Front-end code change data
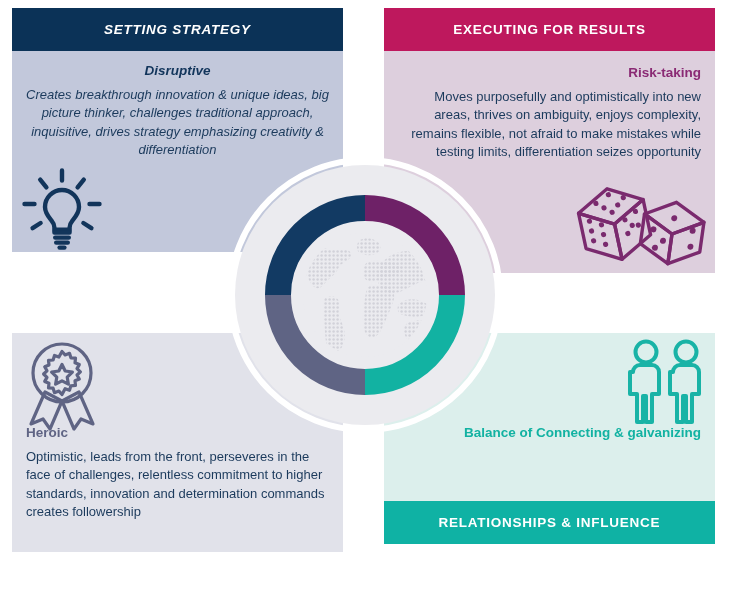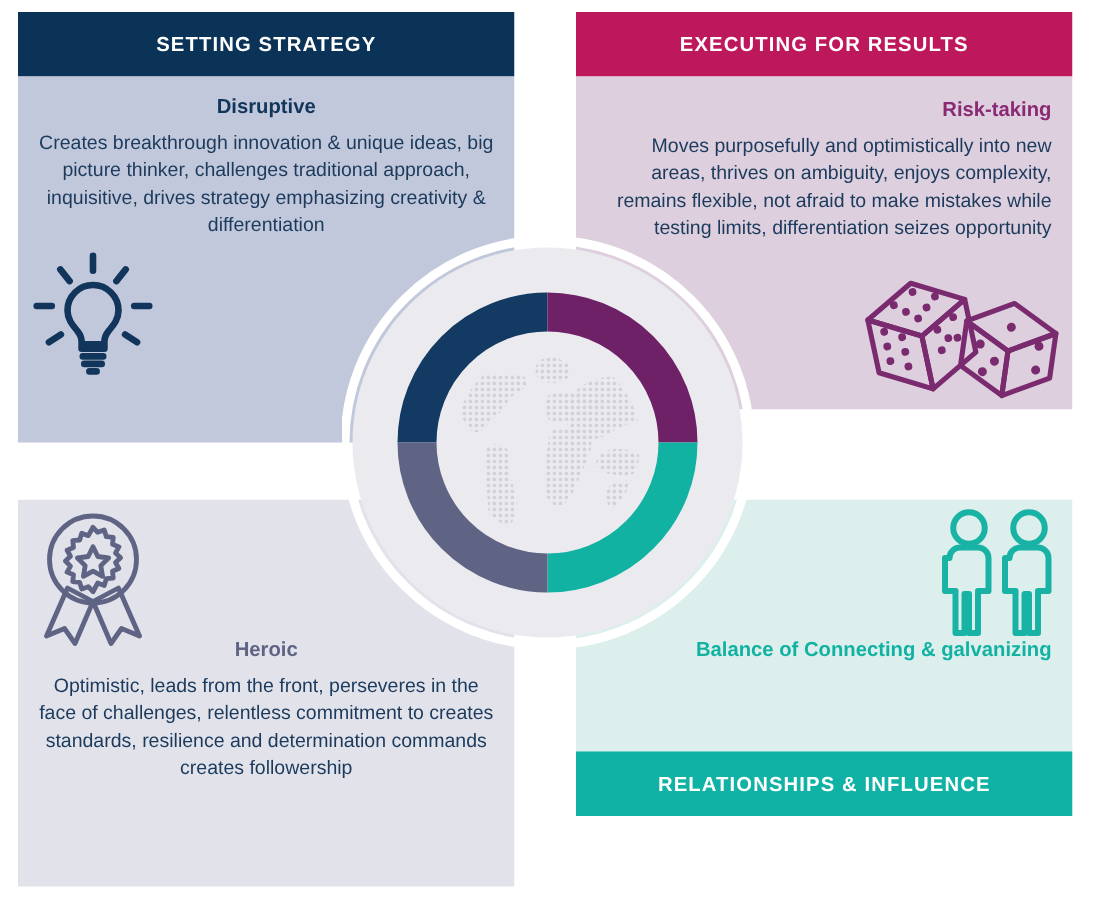--- a/index.html
+++ b/index.html
@@ -68,7 +68,7 @@
 
   
   #panel-setting-strategy {
-    left: 12px; top: 8px; width: 331px; height: 287px;
+    left: 12px; top: 8px; width: 331px; height: 244px; font-style: italic;
   }
   #panel-setting-strategy .panel-header { background: #0b3257; }
   #panel-setting-strategy .panel-body {

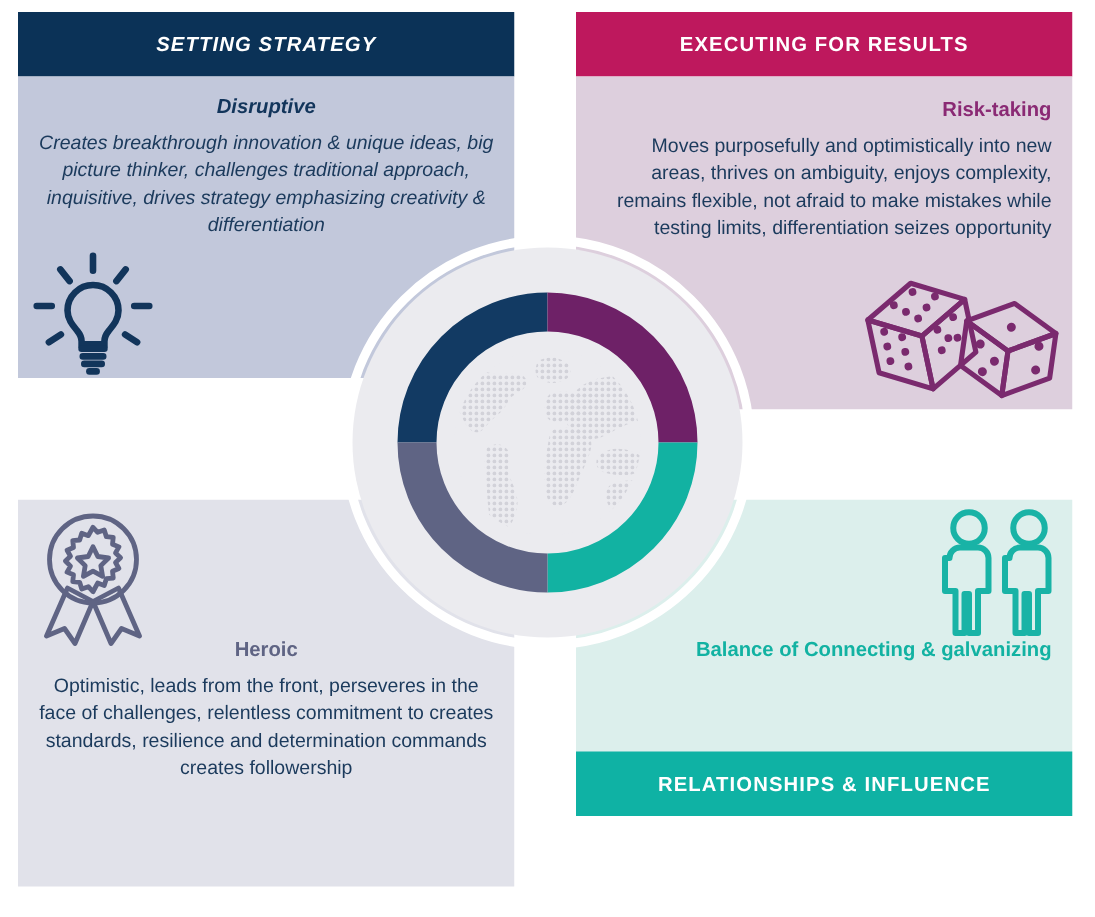--- a/index.html
+++ b/index.html
@@ -98,10 +98,10 @@
   }
   #panel-leading-teams .panel-footer { background: #5f6484; }
   #panel-leading-teams .panel-body {
-    top: 0; height: 258px;
+    top: 0; height: 219px;
     background: #e1e2ea;
     padding: 8px 14px 0 14px;
-    text-align: center;
+    text-align: left;
   }
   #panel-leading-teams .card-title { color: #5f6484; }
 

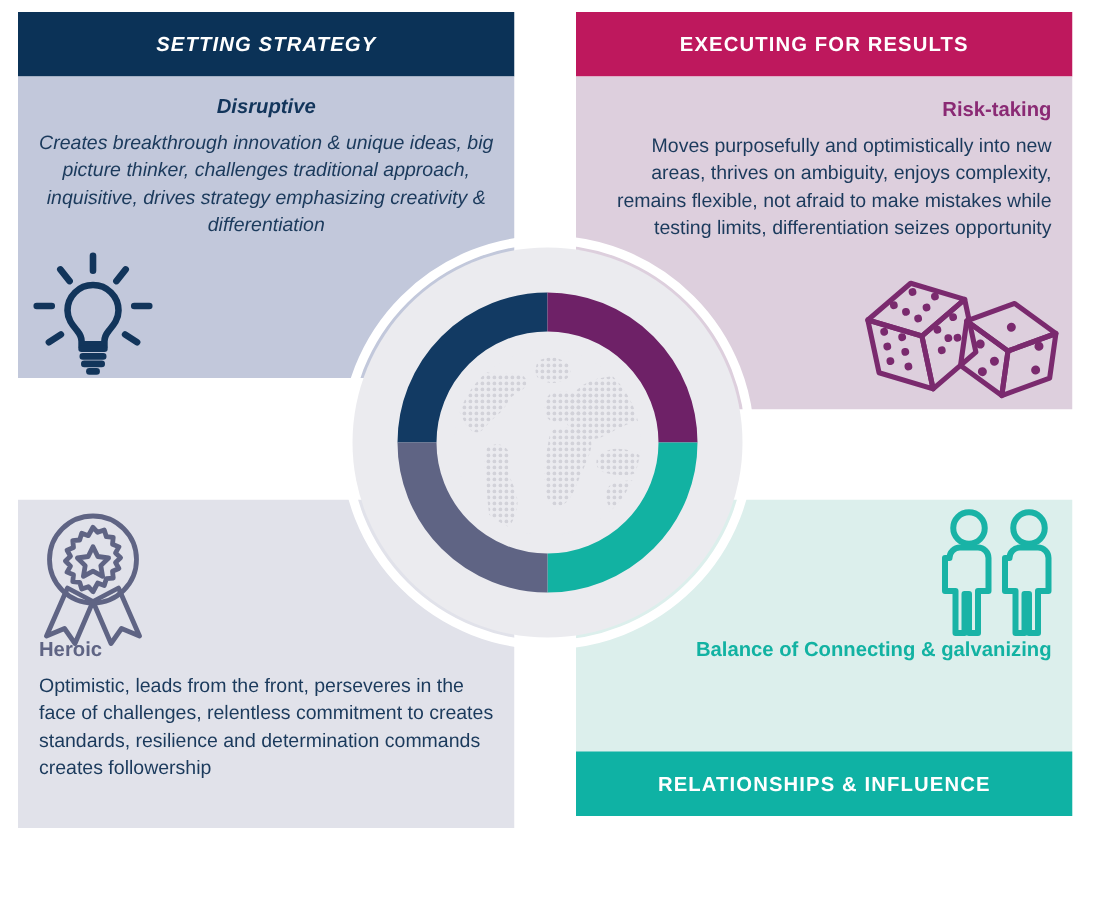--- a/index.html
+++ b/index.html
@@ -158,7 +158,7 @@
     <div class="panel-body">
       <div style="height:84px"></div>
       <p class="card-title">Heroic</p>
-      <p class="card-text">Optimistic, leads from the front, perseveres in the face of challenges, relentless commitment to creates standards, resilience and determination commands creates followership</p>
+      <p class="card-text">Optimistic, leads from the front, perseveres in the face of challenges, relentless commitment to higher standards, innovation and determination commands creates followership</p>
     </div>
   </div>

● **What you will do**
Nothing but the lines from the one containing "0; height: 258px;" through the last line of the data should appear in the answer, copied exactly, with pictures excluded.

● **Solved exercise**
-    top: 0; height: 258px;
+    top: 0; height: 219px;
     background: #e1e2ea;
     padding: 8px 14px 0 14px;
-    text-align: center;
+    text-align: left;
   }
   #panel-leading-teams .card-title { color: #5f6484; }
 

--- a/index.html
+++ b/index.html
@@ -158,7 +158,7 @@
     <div class="panel-body">
       <div style="height:84px"></div>
       <p class="card-title">Heroic</p>
-      <p class="card-text">Optimistic, leads from the front, perseveres in the face of challenges, relentless commitment to creates standards, resilience and determination commands creates followership</p>
+      <p class="card-text">Optimistic, leads from the front, perseveres in the face of challenges, relentless commitment to higher standards, innovation and determination commands creates followership</p>
     </div>
   </div>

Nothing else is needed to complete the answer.